Sharp Logica, Inc.
Building Reliable AI Pipelines on Azure
All Topics | Architecture | AINovember 10, 2025

Building Reliable AI Pipelines on Azure

Modern AI systems fail more often than most engineers expect. Not because the models are fragile, but because the infrastructure surrounding them is. Network latency, cold starts, concurrency spikes, and the notorious 429 rate-limit errors all come into play.
Anyone who builds LLM-powered systems quickly learns the same lesson: in production, retries are not optional, they're architecture.

Share this article:

Building Reliable AI Pipelines on Azure: A Real-World Retry Pattern That Actually Works

Modern AI systems fail more often than most engineers expect. Not because the models are fragile, but because the infrastructure surrounding them is. Network latency, cold starts, concurrency spikes, and the notorious 429 rate-limit errors all come into play. Anyone who builds LLM-powered systems quickly learns the same lesson: in production, retries are not optional, they're architecture.

This blog explores a retry pattern we developed while building distributed AI pipelines on Azure. It’s a simple but robust approach that’s token-aware, budget-conscious, and highly observable. If you’re working with OpenAI, Azure OpenAI, or any external LLMs, this pattern should feel both familiar and useful.

And because theory means little without implementation, you’ll see real C# code inspired by the architecture we refined through hard lessons.
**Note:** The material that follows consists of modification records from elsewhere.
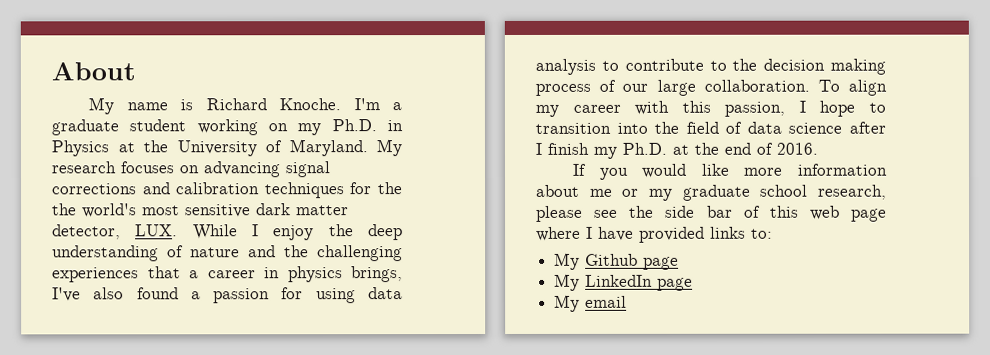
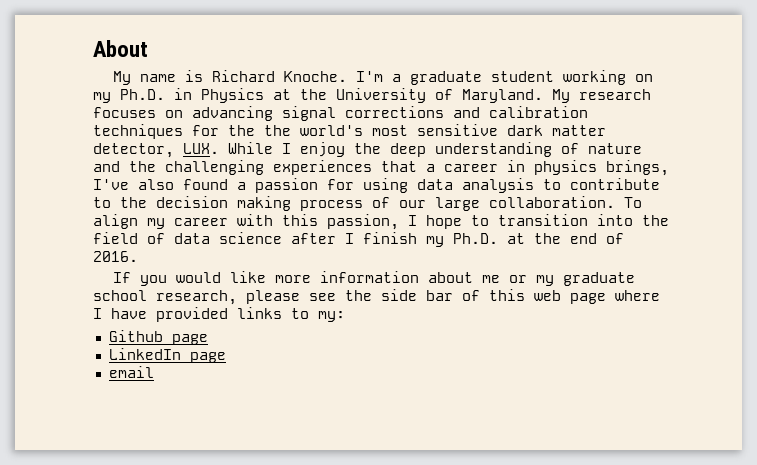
[751,228,773,239] [554,252,581,270] to: // My -> [291,308,345,322] to my: //
[554,273,581,291] My -> (208, 339) none
[554,294,581,312] My -> (226, 357) none

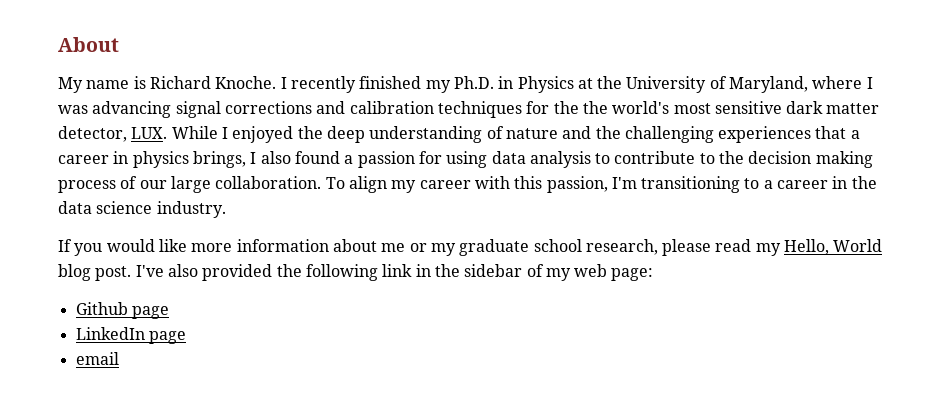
[355,70,653,85] I'm a graduate student working on -> [280,76,422,93] I recently finished
[462,89,651,103] [93,107,183,118] Maryland. My research focuses on -> [729,76,873,93] [58,105,88,114] Maryland, where I was
[300,142,345,157] enjoy -> [232,126,294,143] enjoyed
[93,179,129,190] I've -> [250,152,257,164] I
[408,214,669,229] [93,232,624,247] [93,251,138,262] I hope to transition into the field of data science after I finish my Ph.D. at the end of 2016. -> [611,176,877,193] [58,201,226,218] I'm transitioning to a career in the data science industry.
[309,289,660,304] [93,307,345,322] see the side bar of this web page where I have provided links to my: -> [715,239,883,256] [58,264,654,281] read my Hello, World blog post. I've also provided the following link in the sidebar of my web page:

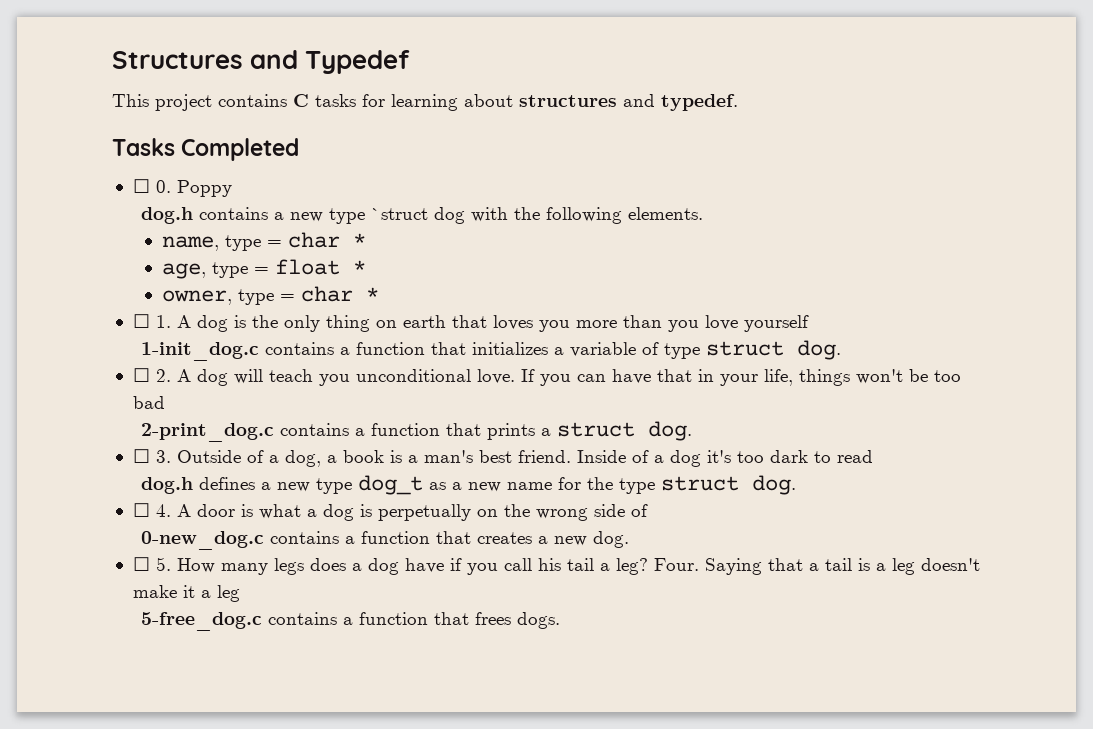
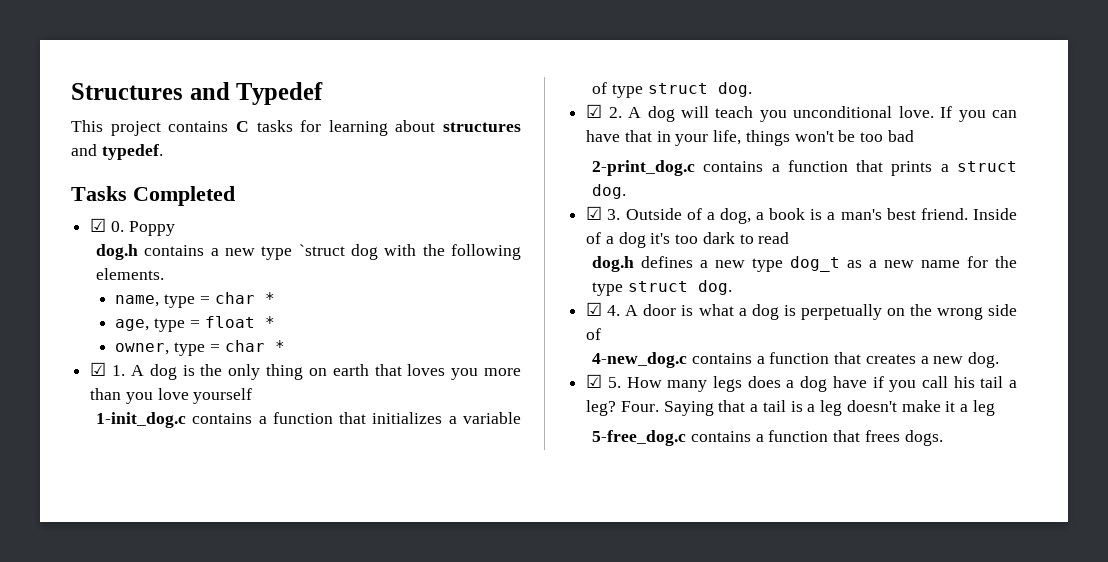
[132,179,150,193] ☐ -> [90,218,107,232] ☑
[132,314,150,328] ☐ -> [90,362,107,376] ☑
[132,368,150,382] ☐ -> [586,104,603,118] ☑
[132,449,150,463] ☐ -> [586,206,603,220] ☑
[132,503,150,517] ☐ -> [586,302,603,316] ☑
[141,531,265,550] 0-new_dog.c -> [592,352,688,368] 4-new_dog.c
[132,557,150,571] ☐ -> [586,374,603,388] ☑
Why Retries with LLMs Are a Different Game

In traditional APIs, retries are typically triggered by rare exceptions: transient network failures, 5xx errors, or short outages. With LLM APIs, the rhythm is different. You expect failures. Calls to OpenAI can return 429s even when your traffic is steady. Token limits can be hit midway through a payload. Streaming responses might time out. And every retry carries a cost: you burn tokens, increase latency, and risk amplifying the problem if you retry naïvely.

That’s what makes retry design for AI workloads so different. You’re not retrying occasionally; you’re retrying frequently, and often under pressure.

A retry mechanism for LLM workloads must be budget-aware, concurrency-safe, observable, and fail-safe. A simple “try again with exponential backoff” loop doesn’t cut it when each attempt might consume thousands of tokens or delay downstream workflows.

The Architectural Approach

What we needed was a pattern that decoupled retries from immediate processing, added visibility to failure recovery, and allowed us to tune retry frequency independently of the main workload.

The solution centered around three ideas: isolate retries from the main processing loop, explicitly limit attempts and track them, and introduce controlled backoff instead of letting the system hammer the LLM endpoint.

When an LLM call fails in the main worker, the message is not retried in place. Instead, it’s handed off to a dedicated retry queue, processed by a slower and more deliberately constrained worker pool. That separation allows us to throttle retries, add delays, monitor the retry rate, and treat retries as a first-class concern rather than a hidden detail.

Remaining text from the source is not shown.